#### What this task involves
Output exactly the lines that run from the top of the entries to the line holding "margin-left: 32px ->", including both of those lines.
^^^^^^^^
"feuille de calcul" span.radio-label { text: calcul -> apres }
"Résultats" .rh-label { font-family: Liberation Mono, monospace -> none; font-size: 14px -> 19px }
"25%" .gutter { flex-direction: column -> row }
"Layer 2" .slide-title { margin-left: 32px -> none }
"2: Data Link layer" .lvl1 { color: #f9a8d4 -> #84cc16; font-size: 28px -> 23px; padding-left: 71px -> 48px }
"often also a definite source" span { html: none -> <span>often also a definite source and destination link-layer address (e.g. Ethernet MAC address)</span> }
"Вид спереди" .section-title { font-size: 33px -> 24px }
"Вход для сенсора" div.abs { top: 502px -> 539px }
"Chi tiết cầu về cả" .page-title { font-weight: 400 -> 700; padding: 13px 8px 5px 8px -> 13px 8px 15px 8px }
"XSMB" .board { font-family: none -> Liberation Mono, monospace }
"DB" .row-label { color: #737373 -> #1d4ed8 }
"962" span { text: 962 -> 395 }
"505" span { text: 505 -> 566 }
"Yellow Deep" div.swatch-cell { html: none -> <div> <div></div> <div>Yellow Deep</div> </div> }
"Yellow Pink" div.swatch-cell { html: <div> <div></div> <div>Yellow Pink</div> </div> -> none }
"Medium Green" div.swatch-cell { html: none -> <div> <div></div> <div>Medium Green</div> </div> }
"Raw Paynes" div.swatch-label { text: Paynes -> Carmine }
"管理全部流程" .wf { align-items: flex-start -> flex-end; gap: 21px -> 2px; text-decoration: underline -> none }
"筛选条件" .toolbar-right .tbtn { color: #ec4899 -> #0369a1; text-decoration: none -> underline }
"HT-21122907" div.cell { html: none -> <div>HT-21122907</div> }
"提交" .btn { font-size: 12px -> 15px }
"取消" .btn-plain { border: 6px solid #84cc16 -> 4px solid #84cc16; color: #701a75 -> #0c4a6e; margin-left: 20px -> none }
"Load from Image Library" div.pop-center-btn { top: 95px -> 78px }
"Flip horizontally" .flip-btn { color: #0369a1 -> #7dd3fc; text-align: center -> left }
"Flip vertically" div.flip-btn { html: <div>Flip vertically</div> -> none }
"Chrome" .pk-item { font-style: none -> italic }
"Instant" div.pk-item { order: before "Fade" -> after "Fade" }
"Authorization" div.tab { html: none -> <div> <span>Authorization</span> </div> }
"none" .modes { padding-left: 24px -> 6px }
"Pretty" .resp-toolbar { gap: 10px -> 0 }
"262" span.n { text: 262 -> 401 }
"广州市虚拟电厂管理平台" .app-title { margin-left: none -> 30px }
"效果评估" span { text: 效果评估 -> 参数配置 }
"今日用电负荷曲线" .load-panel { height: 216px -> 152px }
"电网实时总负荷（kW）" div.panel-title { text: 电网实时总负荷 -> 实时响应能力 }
^^^^^^^^
#### Finished exercise
"feuille de calcul" span.radio-label { text: calcul -> apres }
"Résultats" .rh-label { font-family: Liberation Mono, monospace -> none; font-size: 14px -> 19px }
"25%" .gutter { flex-direction: column -> row }
"Layer 2" .slide-title { margin-left: 32px -> none }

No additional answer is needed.